__BRIEF__
The whole listing below, with no pictures, is to be repeated as it stands.

__EXCERPTED RECORDS__
☆ ☆ ☆ ☆
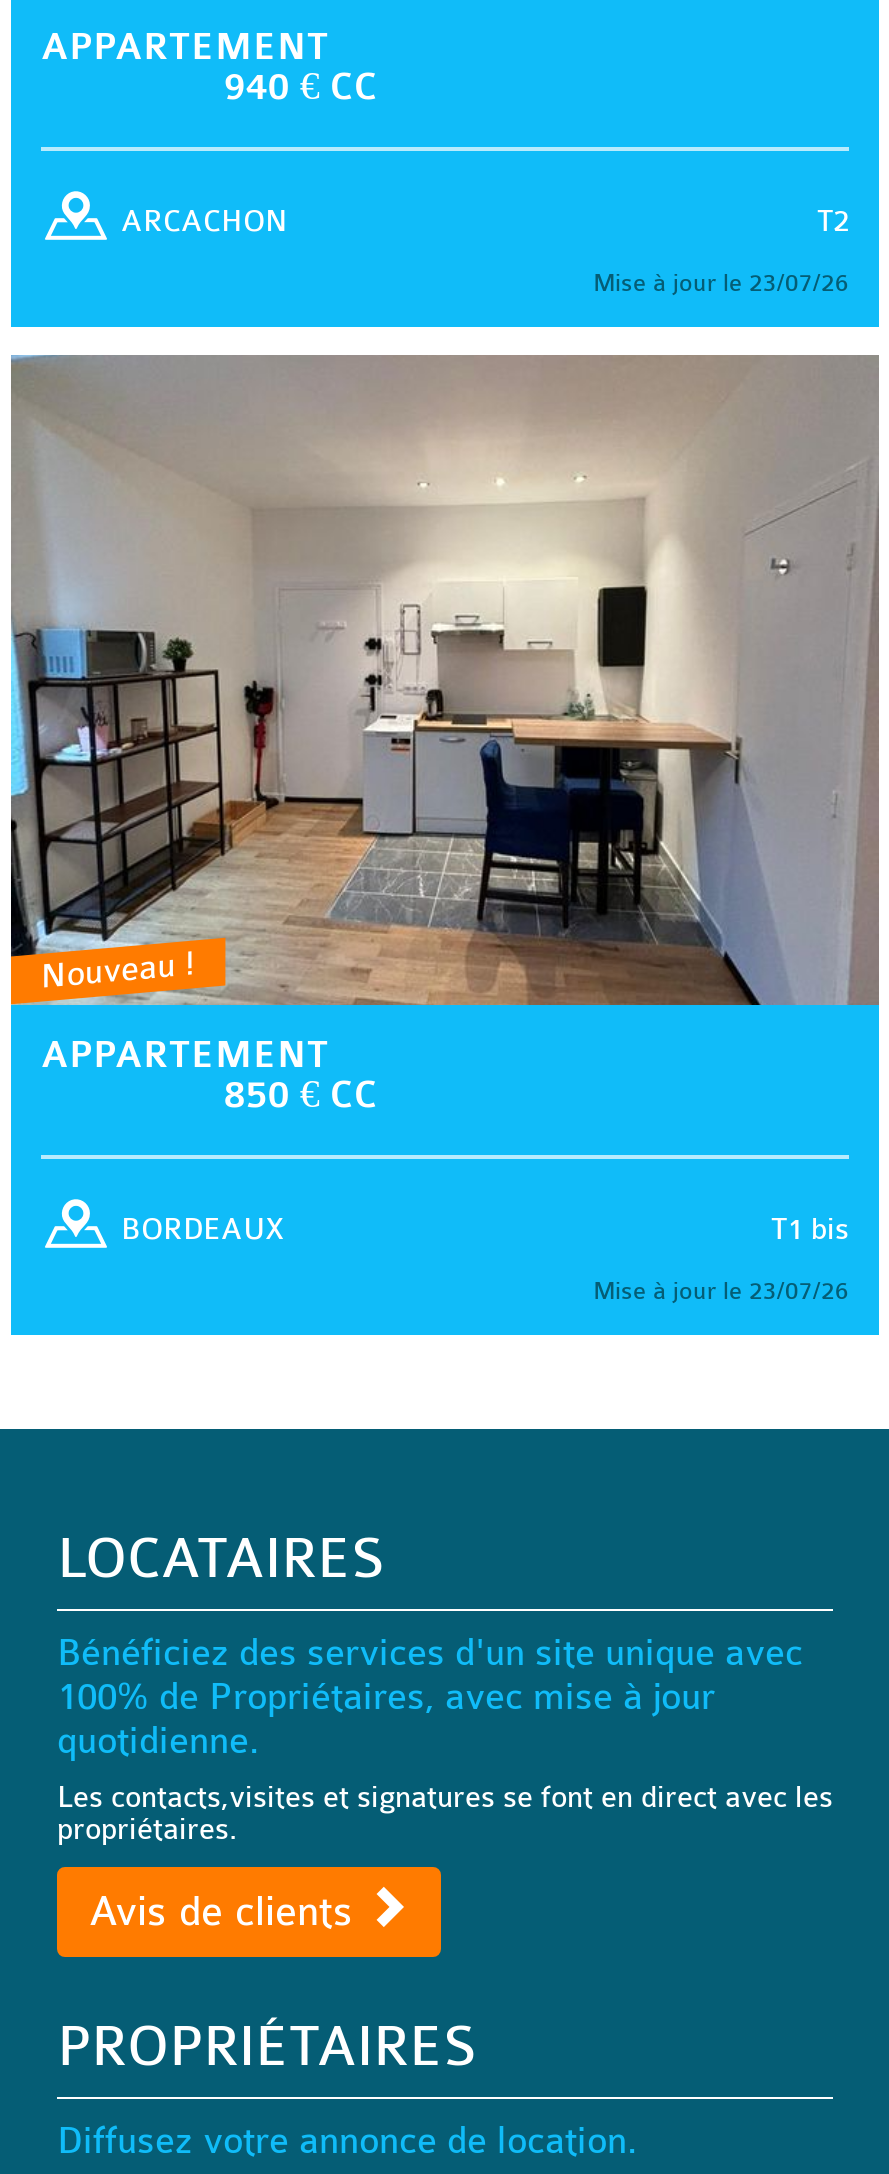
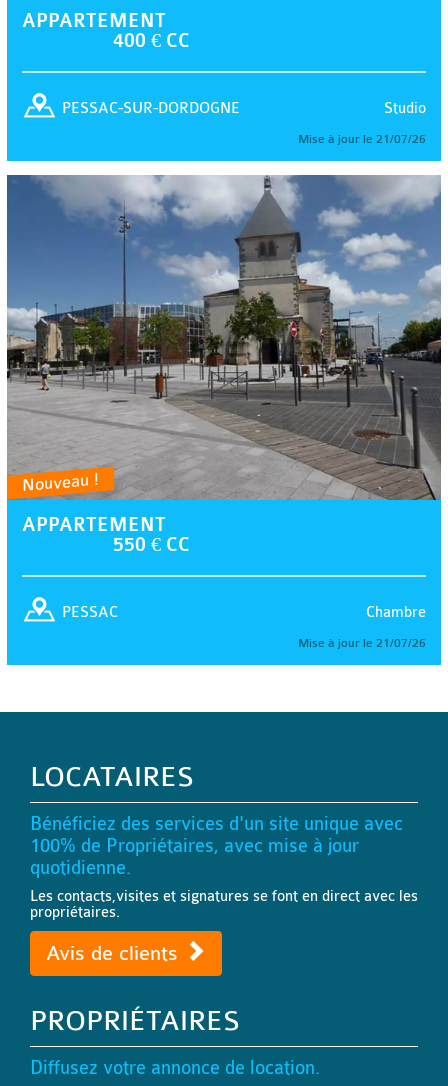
- 940 € CC
+ 400 € CC

- T2
- ARCACHON
+ Studio
+ PESSAC-SUR-DORDOGNE

- Mise à jour le 23/07/26
+ Mise à jour le 21/07/26

- [image]
- 850 € CC
+ [image]
+ 550 € CC

- T1 bis
- BORDEAUX
+ Chambre
+ PESSAC

- Mise à jour le 23/07/26
+ Mise à jour le 21/07/26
☆ ☆ ☆ ☆
__RESPONSE TO THE TASK__
- 940 € CC
+ 400 € CC

- T2
- ARCACHON
+ Studio
+ PESSAC-SUR-DORDOGNE

- Mise à jour le 23/07/26
+ Mise à jour le 21/07/26

- [image]
- 850 € CC
+ [image]
+ 550 € CC

- T1 bis
- BORDEAUX
+ Chambre
+ PESSAC

- Mise à jour le 23/07/26
+ Mise à jour le 21/07/26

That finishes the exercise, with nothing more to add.